ラヴシークレットルーム Ⅰ お医者さんとの不器用な恋
彼氏が待ってるなんて
しかも3時間前にできた彼氏なんて
嘘のつき方、下手だな・・真里は
でも、どうしよう
祐希が一緒にいるとはいえ、日詠先生の車で名古屋に帰るなんて
何、話したらいいんだろう?
それに名古屋まで一緒に帰るなんて、何時間???
三人だけど・・実質、二人きり
どうしよう・・・・
「荷物、運ぶよ。ここで待っててくれる?」
日詠先生は床に置いてあったダンボールの上にボストンバックを載せ、それらを軽々と持ち上げながら、低くて穏やかな声で私にそう語りかけた。
『えっ?ひ、ひい、日詠先生・・・いいんですか?でも、でも・・・』
どうしたらいいのか一人葛藤していた私はなんとも間抜けな声でそう返事をしてしまった。

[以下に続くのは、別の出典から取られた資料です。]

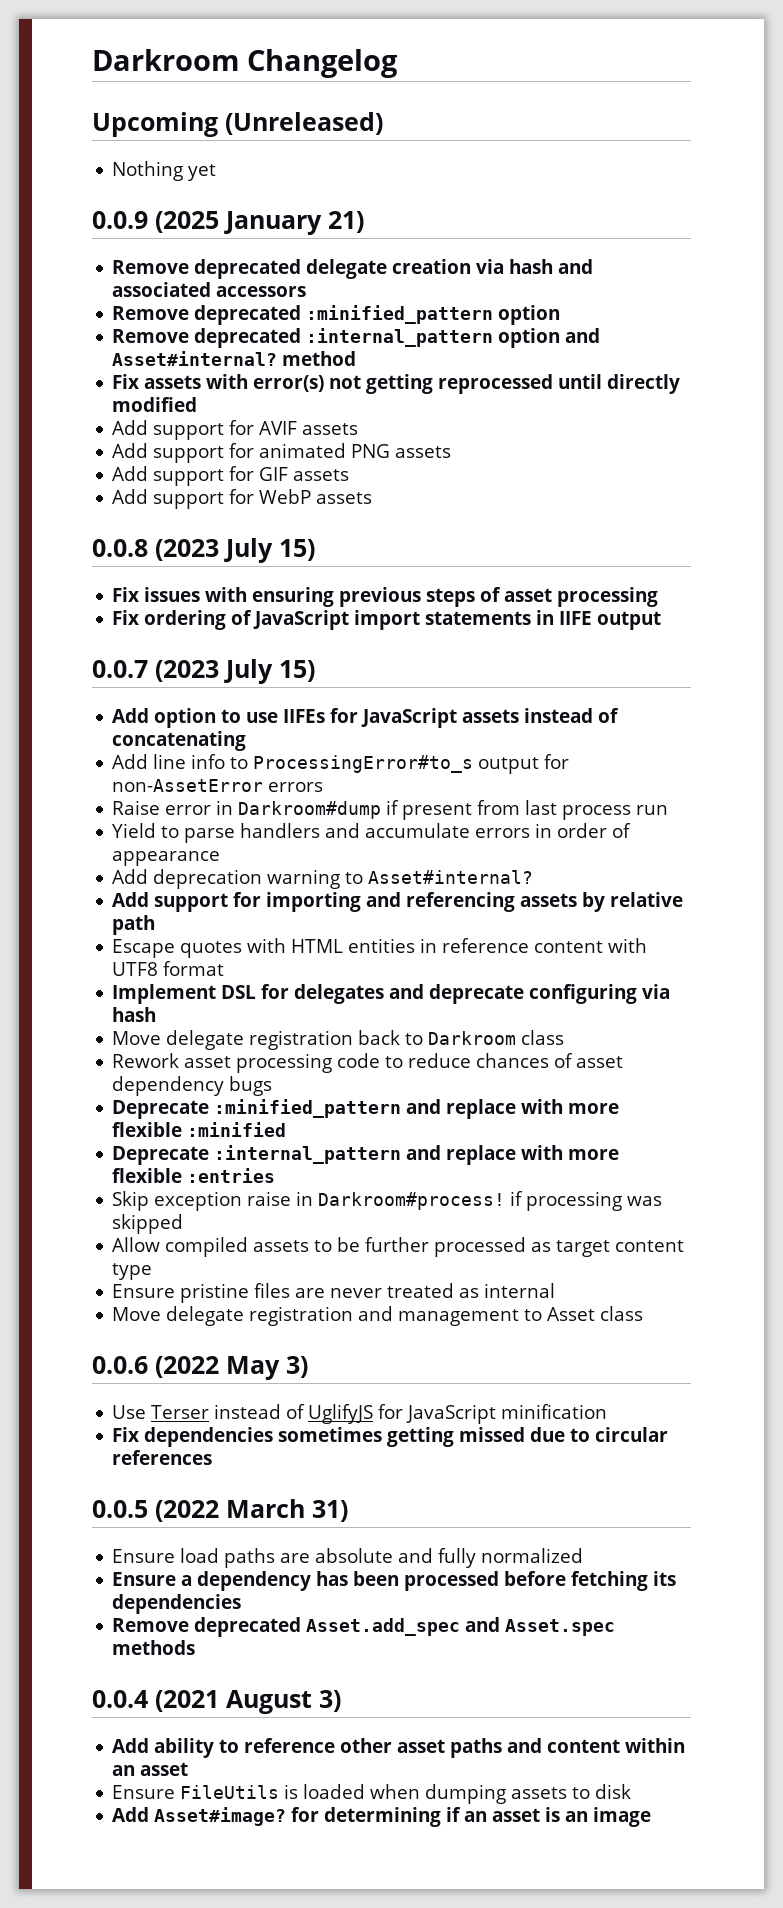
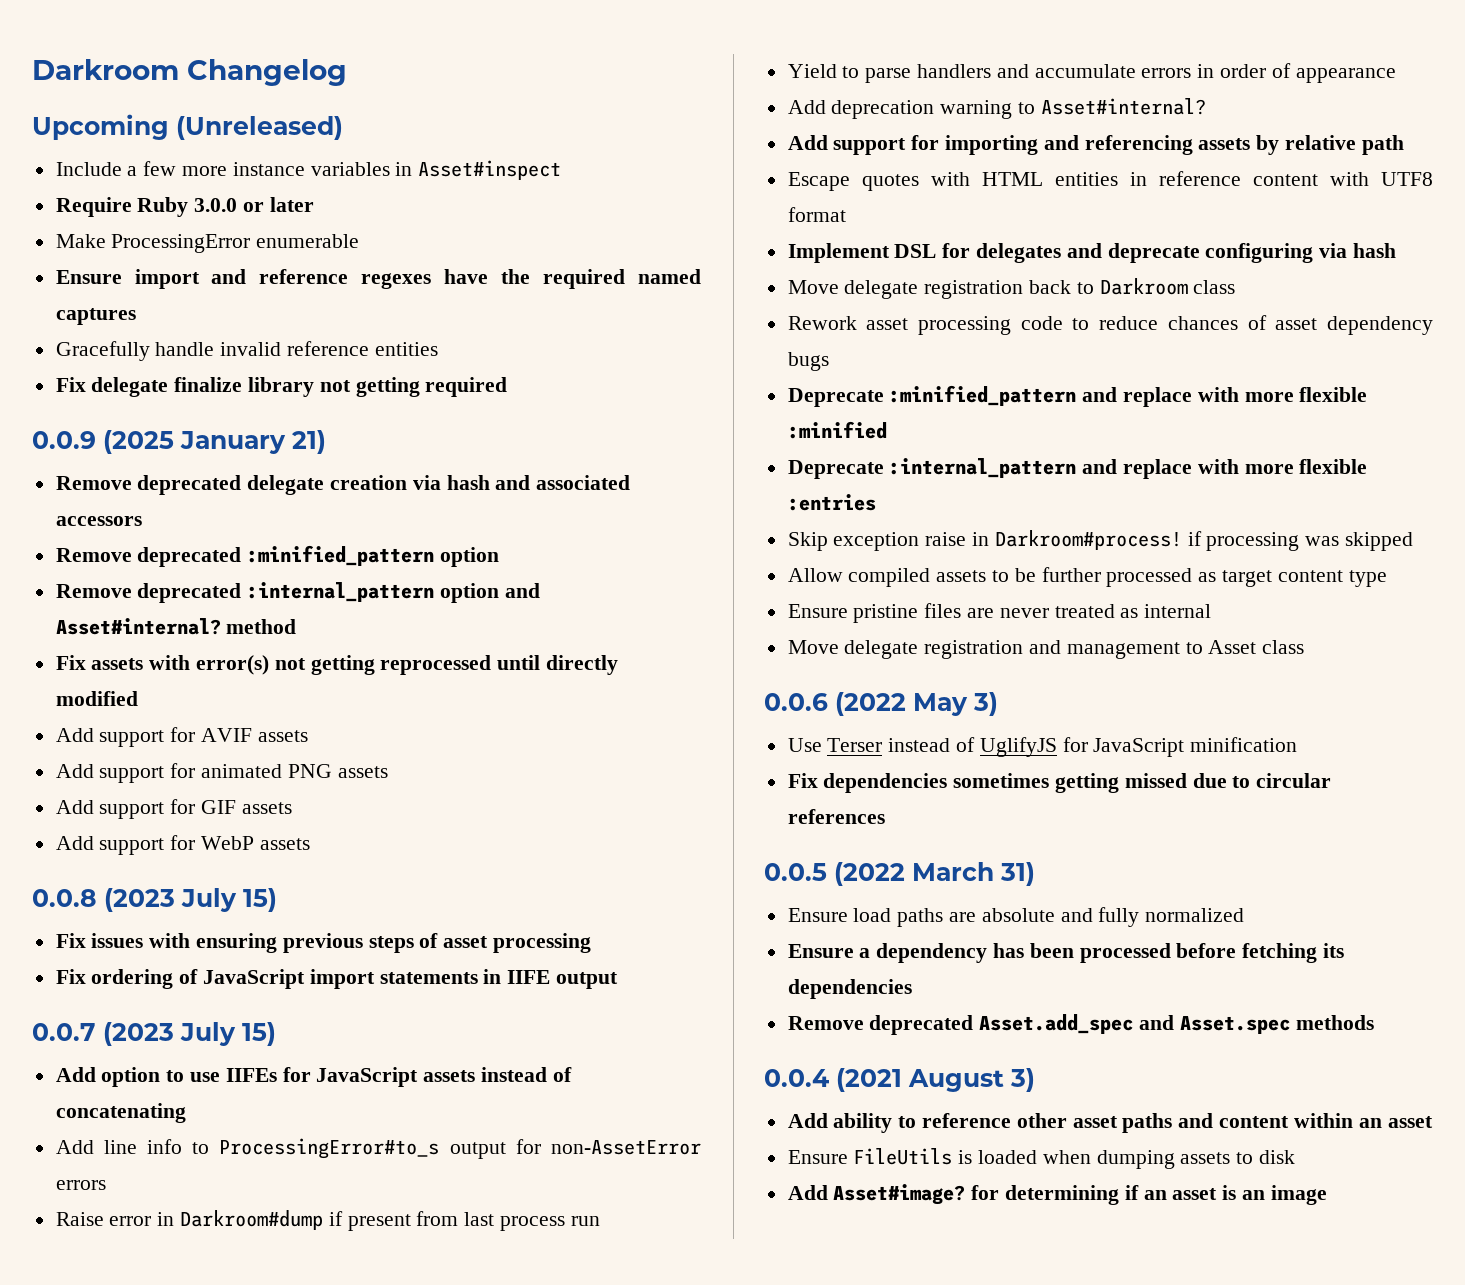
- Nothing yet
+ Include a few more instance variables in Asset#inspect
+ Require Ruby 3.0.0 or later
+ Make ProcessingError enumerable
+ Ensure import and reference regexes have the required named captures
+ Gracefully handle invalid reference entities
+ Fix delegate finalize library not getting required

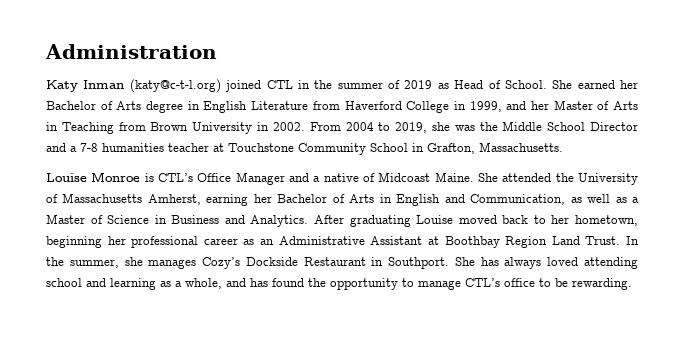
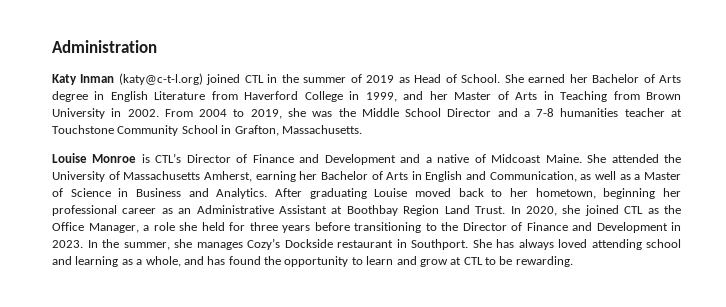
- Louise Monroe is CTL’s Office Manager and a native of Midcoast Maine.
+ Louise Monroe is CTL’s Director of Finance and Development and a native of Midcoast Maine.
- In the summer, she manages Cozy’s Dockside Restaurant in Southport.
+ In 2020, she joined CTL as the Office Manager, a role she held for three years before transitioning to the Director of Finance and Development in 2023. In the summer, she manages Cozy’s Dockside restaurant in Southport.
- She has always loved attending school and learning as a whole, and has found the opportunity to manage CTL’s office to be rewarding.
+ She has always loved attending school and learning as a whole, and has found the opportunity to learn and grow at CTL to be rewarding.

「ああ。いいよ。ただし、一つ頼みたいコトがあるんだ。」
ひ、日詠先生が、わ、私に頼み事って
何―――――????
『な、な、何ですか???』
さっきからずっと噛みカミだよ、私・・・・
「ふっ。」
そんな私の様子がかなり面白かったのか、日詠先生は悪戯っぽく笑った。
その笑顔にも久しぶりに胸キュンしてしまった、私。
何だろう??
私にできるコトなのかな?
「海老名に寄ってもいい?」
『え、え、、えびな????』
えびなに、海老名に何があるの?
知り合いがいる?
気になる患者さんがいる??
それとも、もしかして・・・
恋人がいるの???
それは
女医さん?看護師さん??それともOLさん???
誰、誰、、誰なの?
私達が一緒に居てもいいの?
『・・・・・・・・・』
一人で勝手に妄想を膨らませていた私は顔を紅らめたまま、日詠先生の顔に穴が開きそうなくらい彼の顔をじっと見つめる。
私に見つめられている日詠先生はというと、ダンボールとボストンバックを抱えたまま不思議そうな顔で私を眺めている。
そんな膠着状態に耐えられなくなったのか、暫くして日詠先生が小首を傾げながら口を開く。
「やっぱり、寄らないほうがいいかな?」
『いえ、そんな・・・私に頼みたいコトって何かな・・って考えていただけですから、是非寄って下さい、海老名でもどこでも!!!!』
今度こそ噛まないように慎重に返事をした。